# [Exercise brief]
Write out the data exactly from its first line onward, ending with the line in which "font-size: 14px ->" appears.

** Records follows **

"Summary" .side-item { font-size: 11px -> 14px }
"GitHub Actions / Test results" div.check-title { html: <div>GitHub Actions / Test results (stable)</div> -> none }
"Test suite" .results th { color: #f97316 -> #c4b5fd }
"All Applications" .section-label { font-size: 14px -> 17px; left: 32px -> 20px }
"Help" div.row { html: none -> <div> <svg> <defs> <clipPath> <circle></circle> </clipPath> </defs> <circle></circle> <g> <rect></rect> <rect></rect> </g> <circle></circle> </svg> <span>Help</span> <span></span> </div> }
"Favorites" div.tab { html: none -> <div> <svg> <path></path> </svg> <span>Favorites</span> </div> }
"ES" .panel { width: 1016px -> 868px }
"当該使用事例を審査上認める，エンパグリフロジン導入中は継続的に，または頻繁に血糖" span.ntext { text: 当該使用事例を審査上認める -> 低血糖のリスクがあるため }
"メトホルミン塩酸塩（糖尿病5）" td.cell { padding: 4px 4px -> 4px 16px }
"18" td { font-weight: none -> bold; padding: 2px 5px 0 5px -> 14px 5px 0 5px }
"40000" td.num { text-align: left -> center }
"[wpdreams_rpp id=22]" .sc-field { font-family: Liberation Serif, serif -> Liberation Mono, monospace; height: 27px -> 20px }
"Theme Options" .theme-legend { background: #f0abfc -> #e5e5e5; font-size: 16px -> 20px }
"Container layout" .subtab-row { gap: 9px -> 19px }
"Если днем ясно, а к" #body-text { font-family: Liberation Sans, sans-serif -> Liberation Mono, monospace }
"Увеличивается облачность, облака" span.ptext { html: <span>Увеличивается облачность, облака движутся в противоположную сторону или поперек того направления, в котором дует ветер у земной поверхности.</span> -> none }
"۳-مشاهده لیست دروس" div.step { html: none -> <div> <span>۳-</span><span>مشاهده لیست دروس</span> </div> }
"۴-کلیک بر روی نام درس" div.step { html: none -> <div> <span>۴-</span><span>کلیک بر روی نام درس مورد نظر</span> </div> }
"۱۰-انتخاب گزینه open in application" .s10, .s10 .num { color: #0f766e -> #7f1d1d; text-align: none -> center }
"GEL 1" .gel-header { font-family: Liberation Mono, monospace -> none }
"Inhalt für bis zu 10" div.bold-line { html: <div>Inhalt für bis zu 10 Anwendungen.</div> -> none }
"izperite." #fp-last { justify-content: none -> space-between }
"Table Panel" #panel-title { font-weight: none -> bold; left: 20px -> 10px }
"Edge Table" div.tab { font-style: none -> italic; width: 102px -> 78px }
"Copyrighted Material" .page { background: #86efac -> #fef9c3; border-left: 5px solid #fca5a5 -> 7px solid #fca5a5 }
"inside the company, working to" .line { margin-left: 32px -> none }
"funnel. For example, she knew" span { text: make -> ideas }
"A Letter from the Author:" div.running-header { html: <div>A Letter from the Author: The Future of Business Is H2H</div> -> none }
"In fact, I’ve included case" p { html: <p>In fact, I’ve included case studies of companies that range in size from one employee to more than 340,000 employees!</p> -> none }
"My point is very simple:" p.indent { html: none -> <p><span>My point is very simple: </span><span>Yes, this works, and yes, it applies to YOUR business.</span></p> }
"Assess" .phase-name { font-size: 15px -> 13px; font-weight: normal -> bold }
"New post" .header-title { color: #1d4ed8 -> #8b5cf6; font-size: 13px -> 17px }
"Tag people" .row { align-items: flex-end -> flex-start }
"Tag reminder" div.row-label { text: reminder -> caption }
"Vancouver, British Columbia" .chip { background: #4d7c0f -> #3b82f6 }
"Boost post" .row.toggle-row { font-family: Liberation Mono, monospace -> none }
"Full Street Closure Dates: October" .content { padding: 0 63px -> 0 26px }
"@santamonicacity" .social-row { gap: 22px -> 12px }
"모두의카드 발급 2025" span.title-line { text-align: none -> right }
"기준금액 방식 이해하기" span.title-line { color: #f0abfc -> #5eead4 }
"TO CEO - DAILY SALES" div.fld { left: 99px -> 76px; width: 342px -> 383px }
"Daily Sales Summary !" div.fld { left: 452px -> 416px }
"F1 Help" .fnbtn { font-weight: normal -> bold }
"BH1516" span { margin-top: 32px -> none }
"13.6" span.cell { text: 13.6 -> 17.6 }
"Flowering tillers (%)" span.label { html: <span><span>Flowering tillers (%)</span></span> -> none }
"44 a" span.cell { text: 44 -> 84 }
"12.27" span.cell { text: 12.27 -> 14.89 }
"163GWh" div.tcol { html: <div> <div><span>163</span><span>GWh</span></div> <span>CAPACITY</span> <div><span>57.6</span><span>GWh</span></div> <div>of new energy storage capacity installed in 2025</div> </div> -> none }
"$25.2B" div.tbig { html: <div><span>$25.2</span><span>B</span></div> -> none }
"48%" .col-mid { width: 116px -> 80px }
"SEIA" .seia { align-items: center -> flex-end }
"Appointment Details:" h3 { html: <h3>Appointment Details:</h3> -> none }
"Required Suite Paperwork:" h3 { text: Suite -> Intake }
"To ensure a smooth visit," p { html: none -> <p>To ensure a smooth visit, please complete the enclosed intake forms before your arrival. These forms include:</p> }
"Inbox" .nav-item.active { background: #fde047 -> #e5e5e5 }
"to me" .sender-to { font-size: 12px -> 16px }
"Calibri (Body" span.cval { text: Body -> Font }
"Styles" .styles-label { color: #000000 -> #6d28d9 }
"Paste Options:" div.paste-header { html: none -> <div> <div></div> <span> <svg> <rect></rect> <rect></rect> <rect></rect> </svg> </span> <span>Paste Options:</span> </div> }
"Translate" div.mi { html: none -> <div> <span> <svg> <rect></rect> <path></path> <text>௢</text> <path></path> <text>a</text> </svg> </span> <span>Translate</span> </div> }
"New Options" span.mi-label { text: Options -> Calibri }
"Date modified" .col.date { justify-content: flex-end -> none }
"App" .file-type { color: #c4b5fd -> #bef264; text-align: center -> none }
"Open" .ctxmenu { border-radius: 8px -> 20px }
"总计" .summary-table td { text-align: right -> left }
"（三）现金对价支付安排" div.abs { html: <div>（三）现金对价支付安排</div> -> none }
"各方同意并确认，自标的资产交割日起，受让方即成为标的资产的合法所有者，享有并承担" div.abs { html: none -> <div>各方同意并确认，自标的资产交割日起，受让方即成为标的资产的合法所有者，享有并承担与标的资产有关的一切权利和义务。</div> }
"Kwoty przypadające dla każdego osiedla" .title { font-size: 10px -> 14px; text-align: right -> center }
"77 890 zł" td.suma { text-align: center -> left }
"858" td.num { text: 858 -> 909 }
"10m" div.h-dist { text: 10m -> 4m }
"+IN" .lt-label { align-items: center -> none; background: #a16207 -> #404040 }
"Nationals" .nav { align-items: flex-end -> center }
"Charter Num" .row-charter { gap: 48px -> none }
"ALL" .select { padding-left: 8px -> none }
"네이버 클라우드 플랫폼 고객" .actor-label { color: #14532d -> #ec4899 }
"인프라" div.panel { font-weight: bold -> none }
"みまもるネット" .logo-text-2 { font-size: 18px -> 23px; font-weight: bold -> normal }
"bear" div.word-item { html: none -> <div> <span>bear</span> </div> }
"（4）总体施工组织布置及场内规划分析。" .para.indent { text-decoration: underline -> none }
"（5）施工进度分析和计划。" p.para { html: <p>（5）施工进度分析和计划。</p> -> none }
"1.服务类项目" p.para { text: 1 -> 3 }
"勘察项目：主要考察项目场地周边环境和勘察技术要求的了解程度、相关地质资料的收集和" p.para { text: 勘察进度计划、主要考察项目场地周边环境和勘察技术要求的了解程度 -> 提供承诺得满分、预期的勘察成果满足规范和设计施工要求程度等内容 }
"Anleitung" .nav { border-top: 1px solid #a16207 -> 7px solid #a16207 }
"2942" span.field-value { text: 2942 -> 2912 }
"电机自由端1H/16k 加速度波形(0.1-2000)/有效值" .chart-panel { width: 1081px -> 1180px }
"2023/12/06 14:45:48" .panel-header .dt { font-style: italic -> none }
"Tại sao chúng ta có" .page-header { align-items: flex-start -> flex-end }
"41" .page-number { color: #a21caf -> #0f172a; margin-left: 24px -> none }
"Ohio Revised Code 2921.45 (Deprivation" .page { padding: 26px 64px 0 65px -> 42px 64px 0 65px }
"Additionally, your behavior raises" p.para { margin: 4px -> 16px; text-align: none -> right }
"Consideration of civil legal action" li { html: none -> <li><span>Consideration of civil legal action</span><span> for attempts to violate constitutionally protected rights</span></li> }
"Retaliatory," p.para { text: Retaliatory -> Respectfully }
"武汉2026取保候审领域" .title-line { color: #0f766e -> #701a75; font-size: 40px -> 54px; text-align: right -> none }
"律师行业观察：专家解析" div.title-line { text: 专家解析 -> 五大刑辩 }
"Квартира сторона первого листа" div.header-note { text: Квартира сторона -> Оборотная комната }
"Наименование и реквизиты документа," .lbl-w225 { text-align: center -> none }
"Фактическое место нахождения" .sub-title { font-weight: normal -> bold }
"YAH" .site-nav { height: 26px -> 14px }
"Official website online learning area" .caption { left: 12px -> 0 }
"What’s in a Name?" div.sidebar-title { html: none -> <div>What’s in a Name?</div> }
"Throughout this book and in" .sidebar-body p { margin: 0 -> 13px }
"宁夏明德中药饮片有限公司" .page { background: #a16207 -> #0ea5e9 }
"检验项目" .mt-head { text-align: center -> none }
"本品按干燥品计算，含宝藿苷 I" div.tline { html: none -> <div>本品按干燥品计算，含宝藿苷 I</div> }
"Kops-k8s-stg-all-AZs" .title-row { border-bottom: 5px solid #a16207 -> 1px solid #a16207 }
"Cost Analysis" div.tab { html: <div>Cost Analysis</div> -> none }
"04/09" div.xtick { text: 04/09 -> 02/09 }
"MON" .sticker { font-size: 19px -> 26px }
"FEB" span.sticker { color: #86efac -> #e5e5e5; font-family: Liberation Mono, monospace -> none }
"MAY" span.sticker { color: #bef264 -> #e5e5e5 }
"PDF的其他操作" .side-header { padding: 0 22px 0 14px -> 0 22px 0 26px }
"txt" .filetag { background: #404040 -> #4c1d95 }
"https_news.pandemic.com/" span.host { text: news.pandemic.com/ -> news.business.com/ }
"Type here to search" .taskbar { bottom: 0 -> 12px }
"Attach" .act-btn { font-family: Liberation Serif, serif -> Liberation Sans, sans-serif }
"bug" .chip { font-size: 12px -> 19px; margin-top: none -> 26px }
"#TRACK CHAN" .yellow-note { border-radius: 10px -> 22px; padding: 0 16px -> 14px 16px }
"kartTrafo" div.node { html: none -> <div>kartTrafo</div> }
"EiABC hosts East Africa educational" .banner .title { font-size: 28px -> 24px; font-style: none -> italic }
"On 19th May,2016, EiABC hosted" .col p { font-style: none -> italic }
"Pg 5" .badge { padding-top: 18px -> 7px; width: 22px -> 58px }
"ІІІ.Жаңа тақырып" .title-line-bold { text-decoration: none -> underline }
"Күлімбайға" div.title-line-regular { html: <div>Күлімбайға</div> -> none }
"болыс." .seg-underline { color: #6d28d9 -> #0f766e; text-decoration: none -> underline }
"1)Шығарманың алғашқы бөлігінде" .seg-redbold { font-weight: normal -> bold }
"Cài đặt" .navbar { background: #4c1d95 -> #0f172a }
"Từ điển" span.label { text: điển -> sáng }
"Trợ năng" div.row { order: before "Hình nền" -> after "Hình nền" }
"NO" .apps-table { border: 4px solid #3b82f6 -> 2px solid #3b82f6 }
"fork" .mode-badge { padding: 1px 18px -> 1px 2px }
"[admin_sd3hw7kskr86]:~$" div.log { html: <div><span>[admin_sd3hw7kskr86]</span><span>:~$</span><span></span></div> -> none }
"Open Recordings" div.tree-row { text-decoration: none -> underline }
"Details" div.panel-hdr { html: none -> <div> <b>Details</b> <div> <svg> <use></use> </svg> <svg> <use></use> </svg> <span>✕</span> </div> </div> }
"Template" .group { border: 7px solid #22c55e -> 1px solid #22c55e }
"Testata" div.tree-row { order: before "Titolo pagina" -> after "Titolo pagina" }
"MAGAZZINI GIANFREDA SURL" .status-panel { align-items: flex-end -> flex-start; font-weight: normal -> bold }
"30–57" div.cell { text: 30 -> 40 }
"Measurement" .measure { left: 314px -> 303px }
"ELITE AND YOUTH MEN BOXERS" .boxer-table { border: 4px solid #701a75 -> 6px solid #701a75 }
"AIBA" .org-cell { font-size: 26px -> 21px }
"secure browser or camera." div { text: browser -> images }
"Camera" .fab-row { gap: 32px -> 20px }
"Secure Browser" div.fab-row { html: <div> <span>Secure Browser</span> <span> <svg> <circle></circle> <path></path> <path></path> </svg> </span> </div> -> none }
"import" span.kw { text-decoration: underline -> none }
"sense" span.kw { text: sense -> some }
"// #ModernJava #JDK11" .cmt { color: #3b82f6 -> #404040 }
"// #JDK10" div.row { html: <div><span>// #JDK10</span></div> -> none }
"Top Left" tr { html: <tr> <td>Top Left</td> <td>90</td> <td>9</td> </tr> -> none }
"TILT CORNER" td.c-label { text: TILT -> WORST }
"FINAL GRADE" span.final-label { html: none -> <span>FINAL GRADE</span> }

** End of Records **

# [Answer box]
"Summary" .side-item { font-size: 11px -> 14px }
"GitHub Actions / Test results" div.check-title { html: <div>GitHub Actions / Test results (stable)</div> -> none }
"Test suite" .results th { color: #f97316 -> #c4b5fd }
"All Applications" .section-label { font-size: 14px -> 17px; left: 32px -> 20px }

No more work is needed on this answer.